If sharing the information could hurt your business if it got out - use a confidentiality agreement.

Even if you have a great relationship with the other party, having an agreement in place helps avoid misunderstandings. It also gives you a clearer legal pathway if something goes wrong.

Confidentiality agreements also sit alongside other legal tools (like restraints, IP clauses, and data protection measures). If you’re sharing valuable ideas, code, designs, or product plans, it’s worth thinking about how confidentiality fits into your broader legal set-up - sometimes a tailored contract (not just an NDA) is the better tool.

Why A “Simple Confidentiality Agreement Template” Can Still Be A Smart Move

For many small businesses, a simple confidentiality agreement in Word format is a practical starting point.

It’s quick to prepare, easy to sign, and useful in everyday situations - like sending data to a contractor or discussing a project with a potential partner. It can also signal to the other party that you take confidentiality seriously, which tends to encourage better behaviour and better processes.

But “simple” should not mean “vague”. The biggest issues we see with DIY confidentiality documents are:

  • the confidential information isn’t defined clearly enough
  • the permitted purpose is too broad (or missing)
  • there’s no clear timeframe
  • there’s no process for returning or destroying information
  • it doesn’t address practical realities like sharing with staff/contractors or storing files in cloud tools

A strong “simple” NDA is still specific about the core rules. Think of it as a document that’s easy to use, but still protects the key things that matter.

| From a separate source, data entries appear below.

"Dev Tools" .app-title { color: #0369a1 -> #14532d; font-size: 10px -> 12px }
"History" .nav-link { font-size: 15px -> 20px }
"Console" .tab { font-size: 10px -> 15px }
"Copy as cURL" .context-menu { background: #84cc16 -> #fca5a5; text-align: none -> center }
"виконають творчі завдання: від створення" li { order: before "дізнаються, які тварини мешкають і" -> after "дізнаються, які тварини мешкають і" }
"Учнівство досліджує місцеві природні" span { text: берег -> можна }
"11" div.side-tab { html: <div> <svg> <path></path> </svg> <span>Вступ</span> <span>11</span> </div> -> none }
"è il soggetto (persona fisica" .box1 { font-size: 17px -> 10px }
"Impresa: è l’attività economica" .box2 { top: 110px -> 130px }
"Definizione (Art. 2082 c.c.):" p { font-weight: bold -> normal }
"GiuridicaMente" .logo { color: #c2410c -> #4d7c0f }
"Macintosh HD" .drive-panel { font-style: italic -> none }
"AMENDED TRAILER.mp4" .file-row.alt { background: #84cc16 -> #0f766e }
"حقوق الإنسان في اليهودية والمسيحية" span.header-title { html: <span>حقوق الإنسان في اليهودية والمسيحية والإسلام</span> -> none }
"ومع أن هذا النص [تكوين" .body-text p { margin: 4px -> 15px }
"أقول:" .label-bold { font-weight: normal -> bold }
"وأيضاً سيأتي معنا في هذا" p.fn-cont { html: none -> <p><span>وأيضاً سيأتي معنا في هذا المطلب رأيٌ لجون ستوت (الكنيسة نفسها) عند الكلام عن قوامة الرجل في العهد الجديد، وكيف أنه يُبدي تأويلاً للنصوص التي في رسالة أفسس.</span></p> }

What To Include In A Simple Confidentiality Agreement Template (Australia)

If you’re creating (or reviewing) a simple confidentiality agreement template in Word for Australia, here are the clauses we generally expect to see - written in plain English, but drafted to work under Australian contract law.

1. Parties And Date

This sounds obvious, but it matters. Make sure the agreement correctly identifies:

  • your full legal entity name (e.g. company name) and ABN/ACN if relevant
  • the other party’s name (individual or business) and ABN/ACN if relevant
  • the date the agreement is signed

If you use contractors often, it’s common to have a reusable Word template where you just update names, ABNs, and the project description each time.

2. The Purpose Of Disclosure (“Permitted Purpose”)

This clause is one of the most important. It answers the question: why are you sharing the confidential information?

Examples of a permitted purpose could be:

  • evaluating a proposed commercial partnership
  • providing software development services for a specific project
  • quoting on manufacturing and production services
  • providing marketing services for a specific campaign

The permitted purpose should be narrow enough that the other party can’t argue they were allowed to use your information for something else (like pitching it to someone else or building their own competing offering).

3. What Counts As “Confidential Information”

Your template should define confidential information clearly. A typical definition includes information:

  • you disclose in writing, orally, visually, electronically, or by access to systems
  • that is marked confidential or would reasonably be understood to be confidential
  • that relates to your business (commercial, technical, financial, operational)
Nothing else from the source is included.